BEIJING, Nov. 27 (CGTN) -- Foreign Minister of the Democratic People's Republic of Korea (DPRK) Ri Yong Ho is reported to visit Vietnam this month to learn about its model of economic reform. While under the U.S.' "evil" sanctions push, the DPRK has plenty of obstacles to follow the footstep of Vietnam.

Why does DPRK want a 'Vietnam-like' economic model?

They are both small countries by attracting foreign investments to achieve economic goals.

Since the "Doi Moi," or "opening doors" reforms, was mounted by the government, Vietnam is now a booming economic and political power, with Asia's third-highest gross domestic product growth rate, Financial Times reported.

These achievements can be attributed to the efforts in transforming the economic growth model, applying the accomplishments of industry 4.0 and promoting innovation in the digital era.

This may sound like a good model for DPRK leader Kim Jong Un, who's economic initiatives are much more reformative than his predecessor.

Pushed ahead with his economic plans to achieve a self-sustaining economy, Kim introduced a socialist-centered company management system and designated 21 areas as specially targeted districts for economic development, to encourage state companies to run independent management strategies to maximize profits, according to Yang Mun-su, professor of the Seoul-based University of DPRK Studies.

The DPRK would favor Vietnam's economic reform, driven by the country's communist party. It's the right model for the DPRK, which wants to secure both its leadership and achieve economic growth, said Yang.

Could DPRK be the next Vietnam?

Don't count on it.

Although Kim's economic initiatives look very similar to earlier stages of Vietnamese economic reform and opening up, DPRK's economic path is more fraught.

First, Vietnam's economy is well beyond the size of the DPRK which needs much faster economic development.

Vietnam enjoyed average annual GDP growth of seven percent compared with just four percent in the preceding decade, while DPRK's economy has grown by an average of less than one percent a year over the past decade, according to estimates by the Republic of Korea (ROK)'s central bank.

Second, Vietnam never posed a nuclear threat, and the current multilateral sanctions regime bans a wide range of trade with the DPRK.

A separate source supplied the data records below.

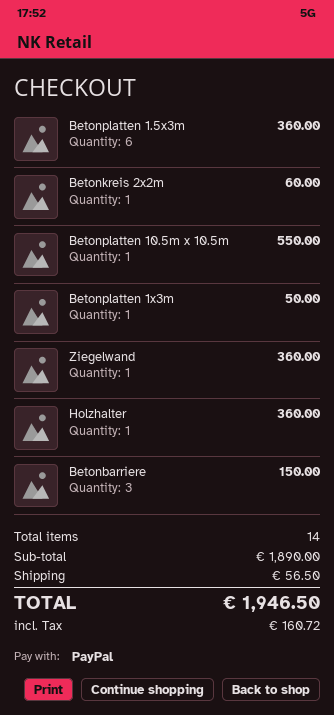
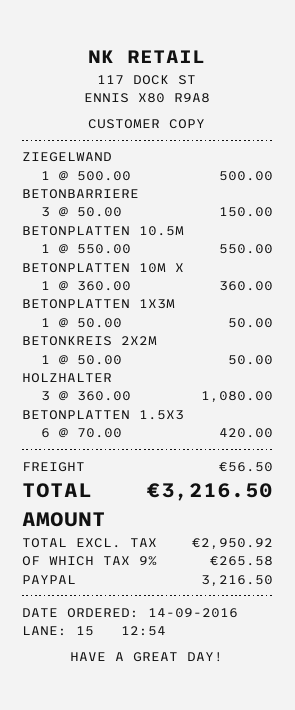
Betonplatten 1.5x3m: 6 for 360.00 -> 6 for 420.00
Betonkreis 2x2m: 1 for 60.00 -> 1 for 50.00
Ziegelwand: 1 for 360.00 -> 1 for 500.00
Holzhalter: 1 for 360.00 -> 3 for 1080.00
BETONPLATTEN 10M X: none -> 1 for 360.00
tax: 160.72 -> 265.58
total: 1946.50 -> 3216.50

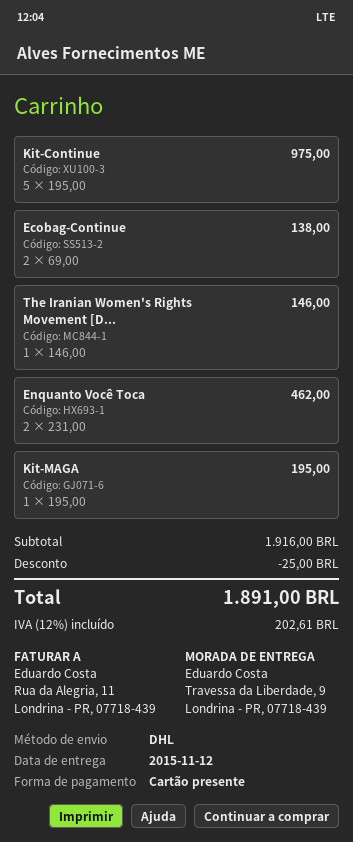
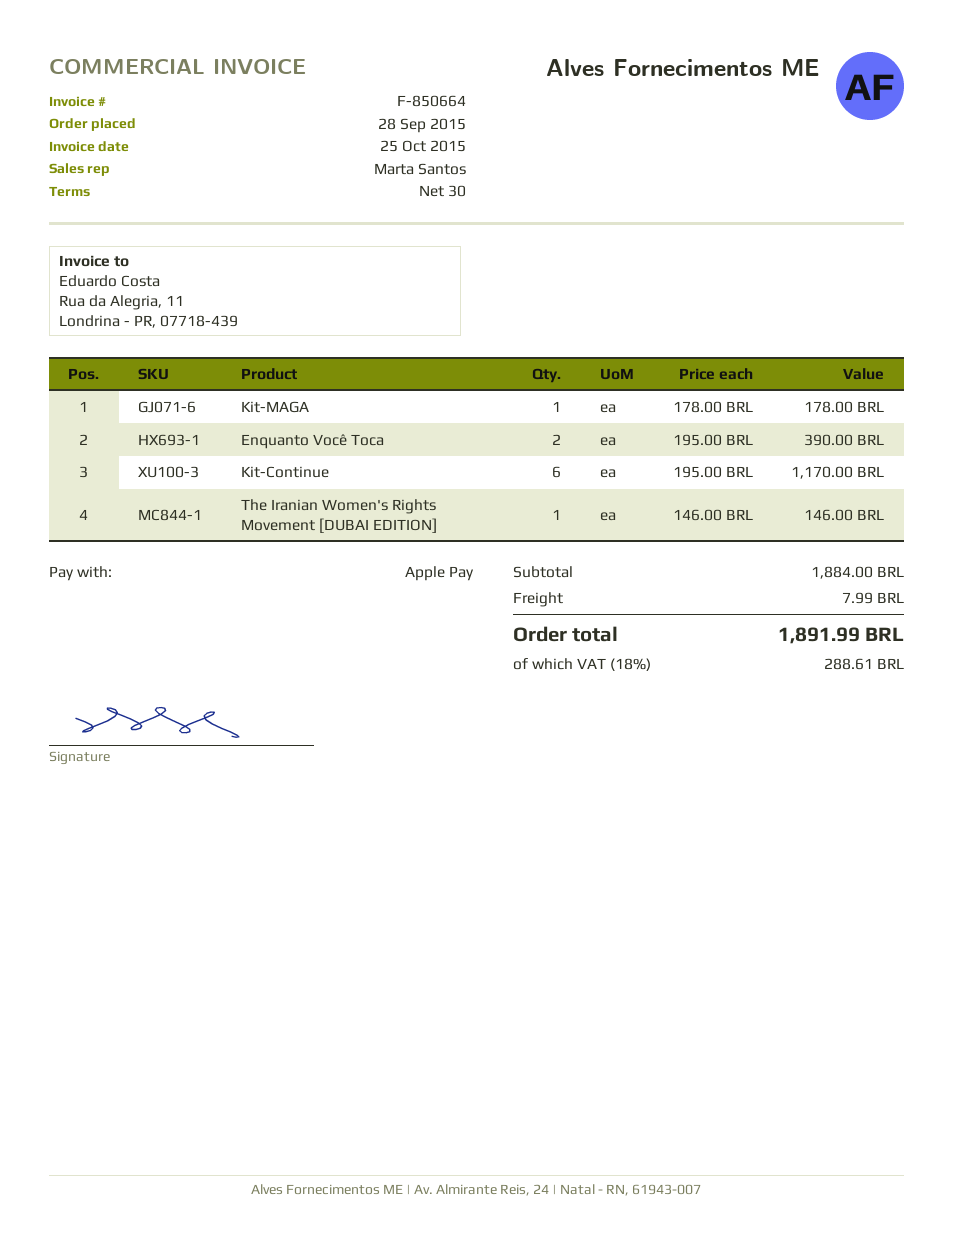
payment method: gift card -> Apple Pay
Kit-Continue: 5 x 195.00 = 975.00 -> 6 x 195.00 = 1170.00
Ecobag-Continue: 2 x 69.00 = 138.00 -> none
Enquanto Você Toca: 2 x 231.00 = 462.00 -> 2 x 195.00 = 390.00
Kit-MAGA: 1 x 195.00 = 195.00 -> 1 x 178.00 = 178.00
subtotal: 1916.00 -> 1884.00
discount: 25.00 -> none
shipping: none -> 7.99
tax: 12% = 202.61 -> 18% = 288.61
total: 1891.00 -> 1891.99

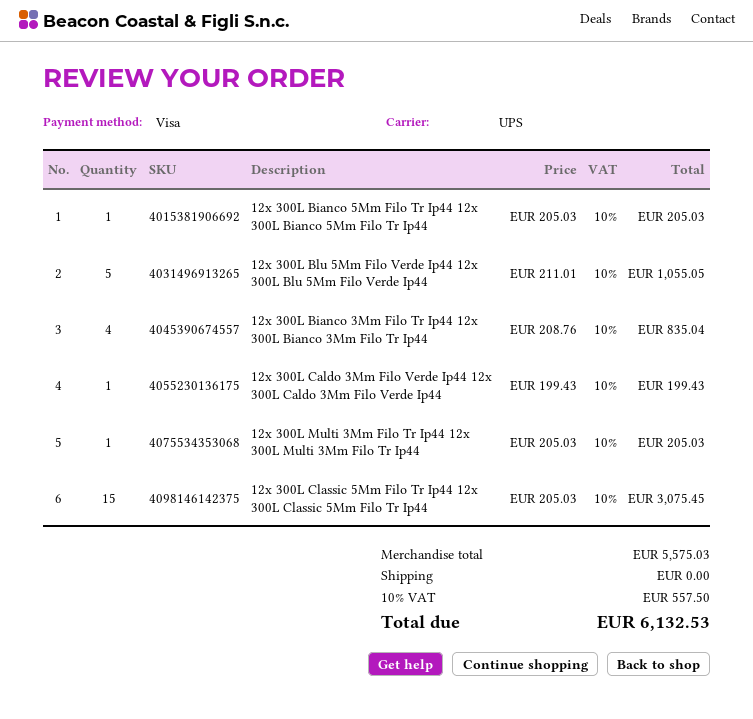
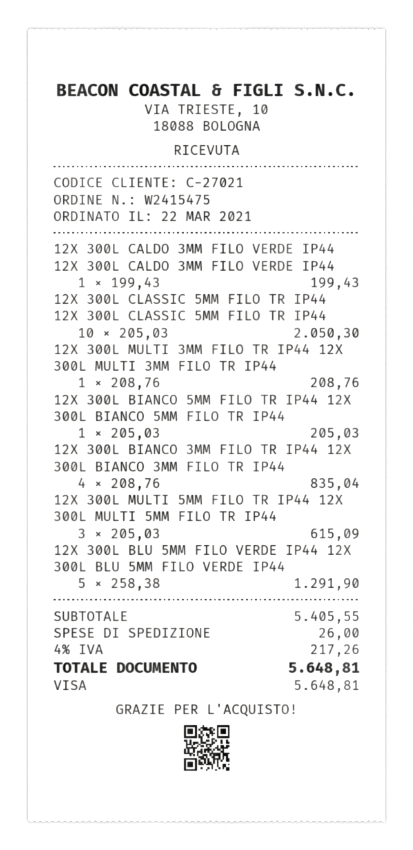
12x 300L Blu 5Mm Filo Verde Ip44 12x 300L Blu 5Mm Filo Verde Ip44: 5 x 211.01 = 1055.05 -> 5 x 258.38 = 1291.90
12x 300L Multi 3Mm Filo Tr Ip44 12x 300L Multi 3Mm Filo Tr Ip44: 1 x 205.03 = 205.03 -> 1 x 208.76 = 208.76
12x 300L Classic 5Mm Filo Tr Ip44 12x 300L Classic 5Mm Filo Tr Ip44: 15 x 205.03 = 3075.45 -> 10 x 205.03 = 2050.30
12X 300L MULTI 5MM FILO TR IP44 12X 300L MULTI 5MM FILO TR IP44: none -> 3 x 205.03 = 615.09
subtotal: 5575.03 -> 5405.55
shipping: 0.00 -> 26.00
tax: 10% = 557.50 -> 4% = 217.26
total: 6132.53 -> 5648.81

Reform and opening up could be highly damaging to political stability, said Managing Editor of NK News Oliver Hotham, adding that International investors will be extremely skeptical of Pyongyang, while the country's solipsistic attitude to the world will make it very difficult to create trust and mutually beneficial investment schemes.

Given that Washington has been adamant about the sanctions on Pyongyang, they would be first on the list of recipients to focus on denuclearization should DPRK's economy become more normalized.